Thanos Cheat Sheet
Overview
Thanos is an open-source project that extends Prometheus with long-term storage capability, high availability, and a global query view across multiple Prometheus instances. It seamlessly integrates with existing Prometheus deployments by running as a sidecar alongside each Prometheus server, uploading TSDB blocks to object storage (S3, GCS, Azure Blob, MinIO). Thanos provides a unified query interface that can fan out queries to all connected Prometheus instances and object storage simultaneously.

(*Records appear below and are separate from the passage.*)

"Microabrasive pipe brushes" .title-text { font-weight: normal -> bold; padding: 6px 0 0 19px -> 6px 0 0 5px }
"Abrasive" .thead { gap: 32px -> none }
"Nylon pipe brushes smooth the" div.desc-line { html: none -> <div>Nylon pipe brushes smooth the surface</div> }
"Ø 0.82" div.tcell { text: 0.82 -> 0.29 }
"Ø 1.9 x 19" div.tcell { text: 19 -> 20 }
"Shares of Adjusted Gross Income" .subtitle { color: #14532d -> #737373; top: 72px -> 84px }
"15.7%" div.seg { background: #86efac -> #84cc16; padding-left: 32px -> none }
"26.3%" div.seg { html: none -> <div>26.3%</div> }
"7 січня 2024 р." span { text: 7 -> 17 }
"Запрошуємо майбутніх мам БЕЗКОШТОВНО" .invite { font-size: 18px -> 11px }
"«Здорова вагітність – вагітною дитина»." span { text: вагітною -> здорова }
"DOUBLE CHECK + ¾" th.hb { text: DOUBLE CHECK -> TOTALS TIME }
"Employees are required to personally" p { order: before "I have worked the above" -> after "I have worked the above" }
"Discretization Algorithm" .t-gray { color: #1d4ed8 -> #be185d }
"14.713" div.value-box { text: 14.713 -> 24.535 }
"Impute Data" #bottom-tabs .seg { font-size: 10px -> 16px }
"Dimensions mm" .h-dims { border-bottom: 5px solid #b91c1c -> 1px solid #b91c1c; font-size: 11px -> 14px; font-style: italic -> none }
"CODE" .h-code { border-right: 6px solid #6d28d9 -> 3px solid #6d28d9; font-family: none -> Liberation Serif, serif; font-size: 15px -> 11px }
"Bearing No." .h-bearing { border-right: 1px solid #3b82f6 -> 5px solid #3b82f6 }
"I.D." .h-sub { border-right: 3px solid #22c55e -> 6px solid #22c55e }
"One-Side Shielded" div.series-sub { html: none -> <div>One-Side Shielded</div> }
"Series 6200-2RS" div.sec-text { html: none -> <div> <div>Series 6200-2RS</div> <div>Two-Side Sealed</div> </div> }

The Thanos architecture consists of several components: Sidecar (uploads blocks and serves real-time data), Store Gateway (serves historical data from object storage), Query (aggregates data from all sources with deduplication), Compactor (downsamples and compacts blocks for efficiency), Ruler (evaluates recording and alerting rules), and Receive (implements Prometheus remote-write for push-based ingestion). Each component is independently scalable, making Thanos suitable for deployments ranging from a few servers to thousands of Prometheus instances across multiple clusters.
Installation
Binary Installation
# Download Thanos
wget https://github.com/thanos-io/thanos/releases/download/v0.35.0/thanos-0.35.0.linux-amd64.tar.gz
tar xzf thanos-0.35.0.linux-amd64.tar.gz
sudo mv thanos-0.35.0.linux-amd64/thanos /usr/local/bin/
# Verify
thanos --version
Helm (Kubernetes)
# Bitnami Thanos chart
helm repo add bitnami https://charts.bitnami.com/bitnami
helm install thanos bitnami/thanos \
--namespace monitoring --create-namespace \
--set objstoreConfig="$(cat objstore.yaml)"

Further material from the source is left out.